MAE(RF10.prediction1, train$strength)

#> [1] 2.235684

MAE(RF10.prediction2, test$strength)

#> [1] 2.528387

actual <- test$strength
predicted <- RF10.prediction2

R2test_10 <- 1 - (sum((actual-predicted)^2)/sum((actual-mean(actual))^2))
R2test_10

#> [1] 0.9453077

Based on the Random Forest model, we get the value of R-squared (0.8927 from % Var explained or 0.88 from the manual calculating) and MAE (1.79 for training data and 3.74 for testing data).
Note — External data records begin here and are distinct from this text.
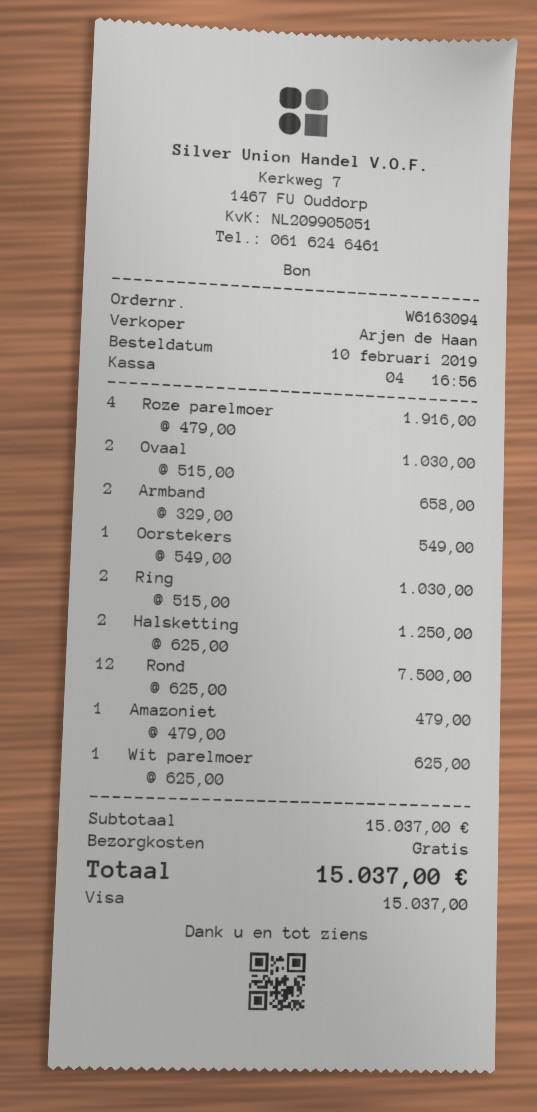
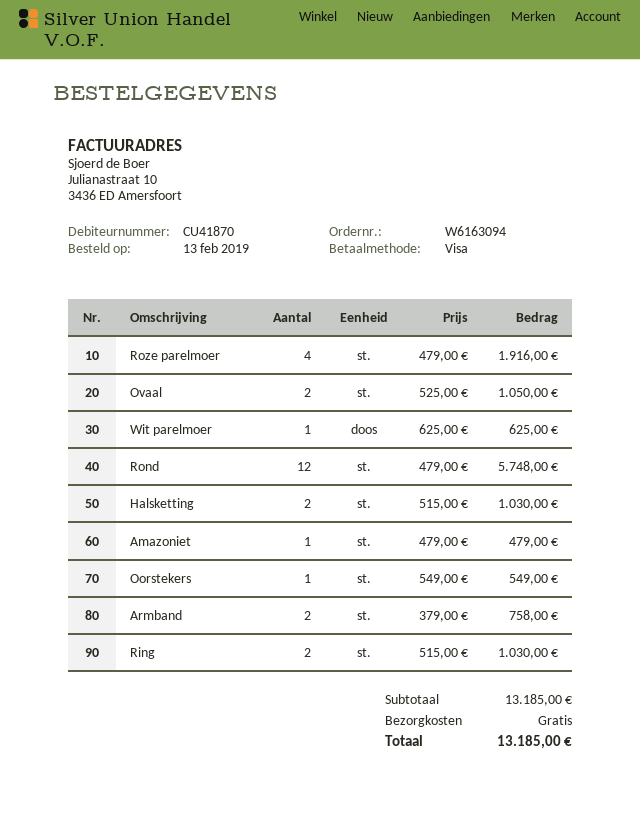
order date: 2019-02-10 -> 2019-02-13
Ovaal: 2 x 515.00 = 1030.00 -> 2 x 525.00 = 1050.00
Armband: 2 x 329.00 = 658.00 -> 2 x 379.00 = 758.00
Halsketting: 2 x 625.00 = 1250.00 -> 2 x 515.00 = 1030.00
Rond: 12 x 625.00 = 7500.00 -> 12 x 479.00 = 5748.00
subtotal: 15037.00 -> 13185.00
total: 15037.00 -> 13185.00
For this case, there is no difference in performance metrics even though using a different combination of repeats and k-fold number.

3.4 Tidy Models

DATA PREPROCESS USING RECIPES

data_recipe <- recipe(strength~., train) %>% 
  step_corr(all_predictors()) %>% 
  step_sqrt(all_numeric()) %>% 
  step_center(all_numeric()) %>% 
  step_scale(all_numeric()) %>% 
  prep()

data_train <- juice(data_recipe)
data_test <- bake(data_recipe, test)

3.5 Model 3 : Tidymodels using randomForest engine package

MODEL FITTING USING PARSNIP

# set-up model specification
model_spec <- rand_forest(
  mode = "regression",
  mtry = 5,
  trees = 650,
  min_n = 1
)

model_spec

#> Random Forest Model Specification (regression)
#> 
#> Main Arguments:
#>   mtry = 5
#>   trees = 650
#>   min_n = 1

# set-up model engine
model_engine1 <- set_engine(
  object = model_spec,
  engine = "randomForest"
)

model_engine1

#> Random Forest Model Specification (regression)
#> 
#> Main Arguments:
#>   mtry = 5
#>   trees = 650
#>   min_n = 1
#> 
#> Computational engine: randomForest

To fit our model, we have two options:

• Formula interface
• X-Y interface

TidyRF1 <- fit(
  object = model_engine1,
  formula = strength ~ .,
  data = data_train
)

TidyRF1

#> parsnip model object
#> 
#> Fit in:  3.4s
#> Call:
#>  randomForest(x = as.data.frame(x), y = y, ntree = ~650, mtry = ~5,      nodesize = ~1) 
#>                Type of random forest: regression
#>                      Number of trees: 650
#> No. of variables tried at each split: 5
#> 
#>           Mean of squared residuals: 0.09477608
#>                     % Var explained: 90.51

# fit the model
TidyRF1 <- fit_xy(
  object = model_engine1,
  x = select(data_train, -strength),
  y = select(data_train, strength)
)

Predict

scaled_prediction <- data_test %>% 
  select(strength) %>%
  bind_cols((predict(TidyRF1, data_test)))

# quick check
scaled_prediction

Evaluate

Back Transform

# data_recipe$steps
recipe_bt <- function(x, data_recipe){
 means <- data_recipe$steps[[3]]$means[["strength"]]
 sds <- data_recipe$steps[[4]]$sds[["strength"]]
   x <- (x*sds+means)^2
 }

revert_prediction1 <- apply(scaled_prediction, MARGIN = 2, FUN =  recipe_bt, data_recipe = data_recipe) %>% 
  as.data.frame()
head(revert_prediction1)

Evaluation Metrics

class(revert_prediction1)

#> [1] "data.frame"

revert_prediction1 %>% 
  summarise(
    R_SQUARED = rsq_vec(strength, .pred),
    RMSE = rmse_vec(strength, .pred),
    MAE = mae_vec(strength, .pred),
    MAPE = mape_vec(strength, .pred),
    MASE = mase_vec(strength, .pred)
  )

revert_prediction1 %>% metrics(truth = strength, estimate = .pred)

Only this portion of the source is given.